◆ What this task involves
Everything in the entries below except the pictures must be returned exactly.

◆ Data extract
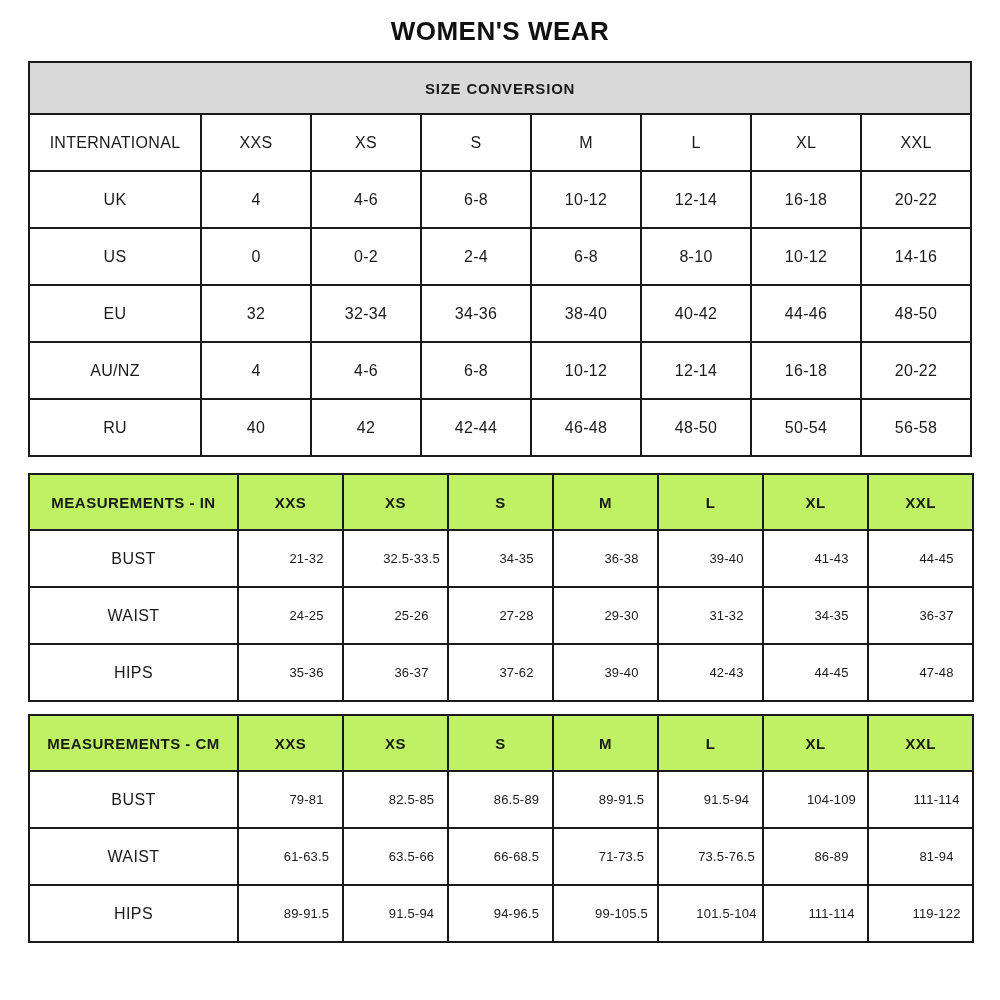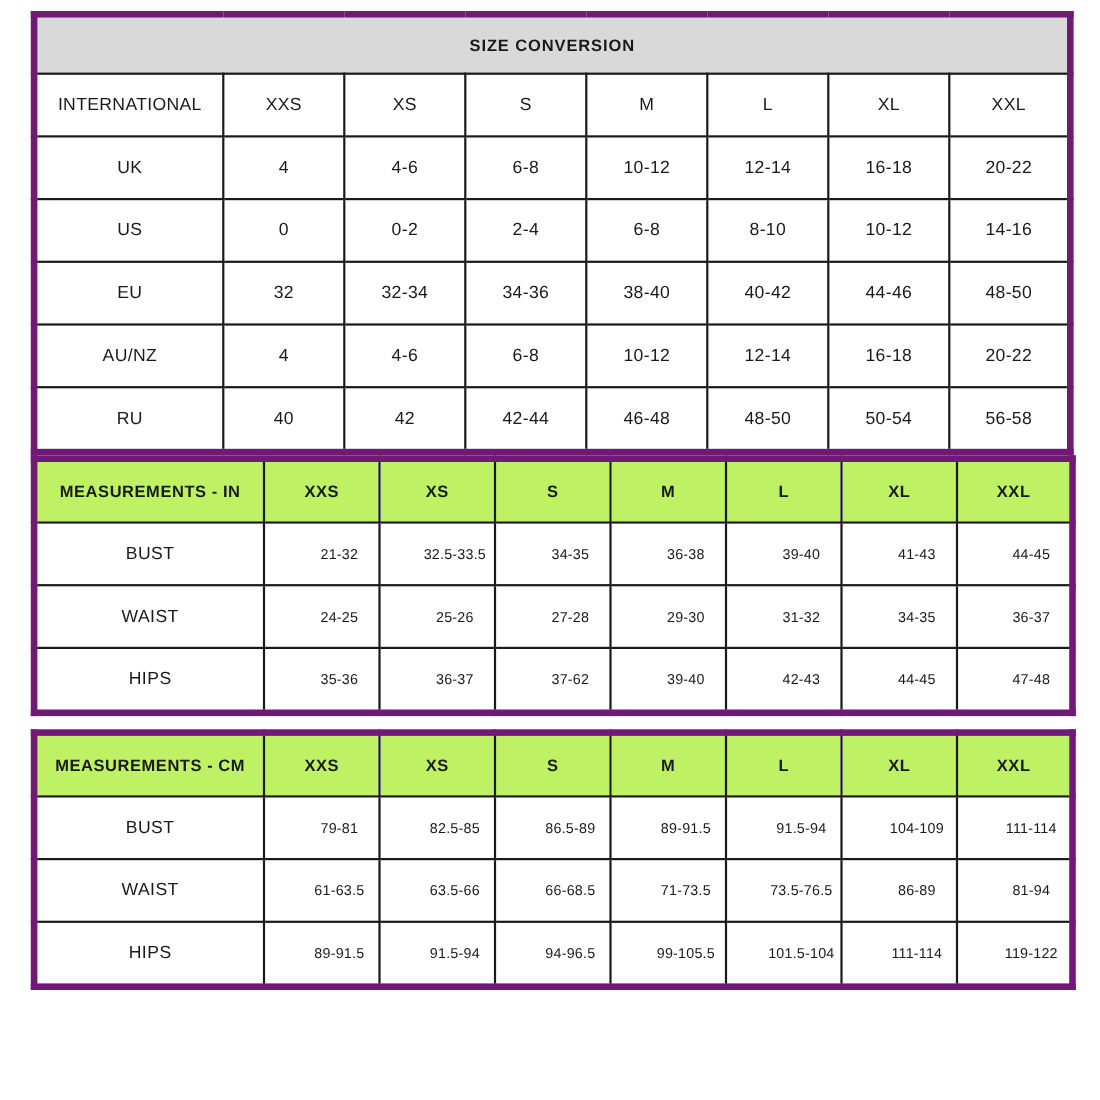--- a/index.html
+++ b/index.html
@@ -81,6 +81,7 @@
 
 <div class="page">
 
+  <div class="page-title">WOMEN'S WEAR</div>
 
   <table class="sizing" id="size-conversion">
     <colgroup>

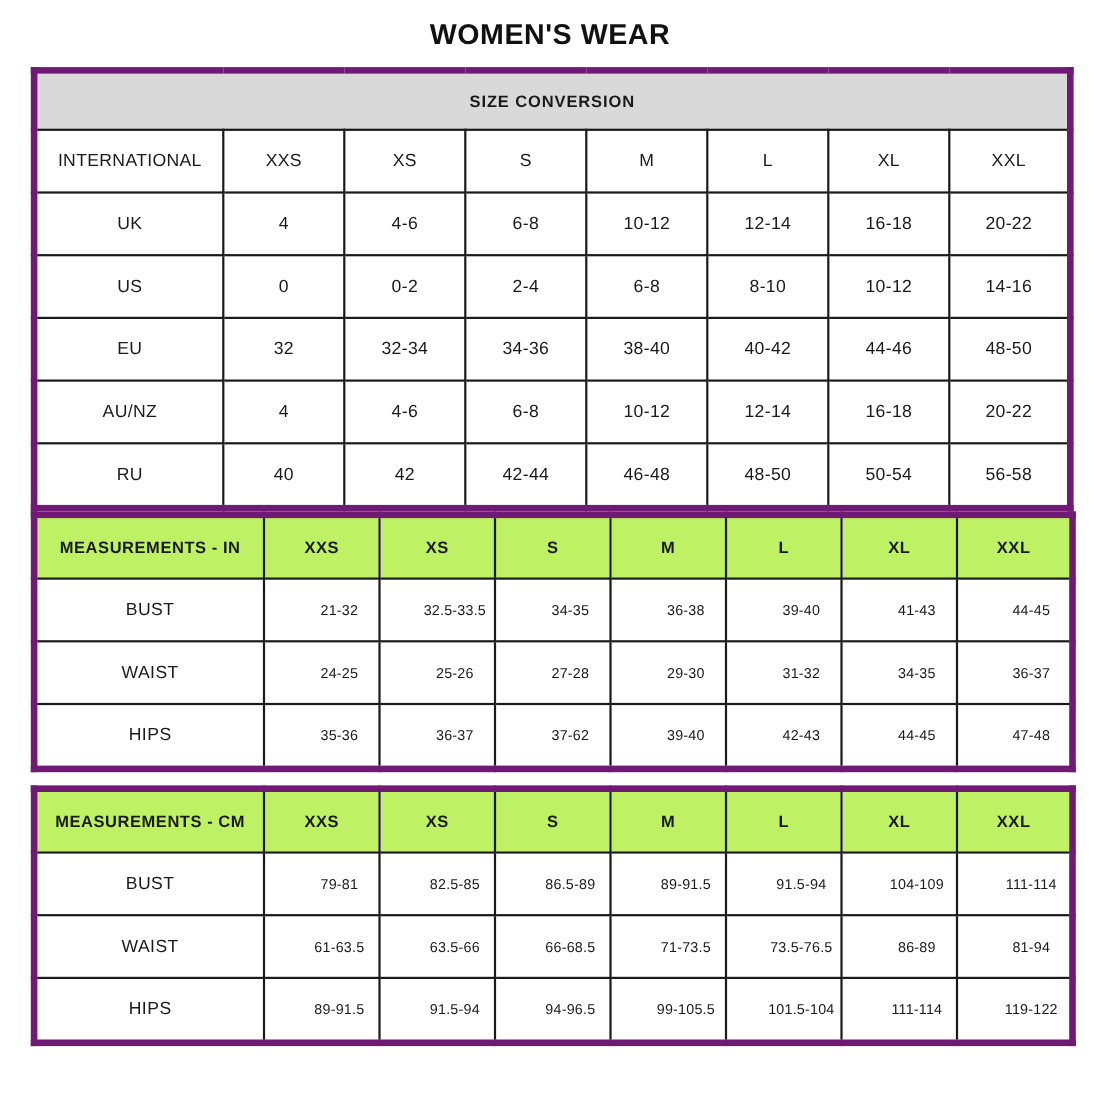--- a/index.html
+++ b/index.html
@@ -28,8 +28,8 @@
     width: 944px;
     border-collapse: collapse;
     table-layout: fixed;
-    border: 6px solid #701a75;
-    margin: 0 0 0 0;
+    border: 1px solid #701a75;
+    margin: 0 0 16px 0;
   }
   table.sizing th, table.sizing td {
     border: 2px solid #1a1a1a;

◆ Finished task
--- a/index.html
+++ b/index.html
@@ -81,6 +81,7 @@
 
 <div class="page">
 
+  <div class="page-title">WOMEN'S WEAR</div>
 
   <table class="sizing" id="size-conversion">
     <colgroup>

--- a/index.html
+++ b/index.html
@@ -28,8 +28,8 @@
     width: 944px;
     border-collapse: collapse;
     table-layout: fixed;
-    border: 6px solid #701a75;
-    margin: 0 0 0 0;
+    border: 1px solid #701a75;
+    margin: 0 0 16px 0;
   }
   table.sizing th, table.sizing td {
     border: 2px solid #1a1a1a;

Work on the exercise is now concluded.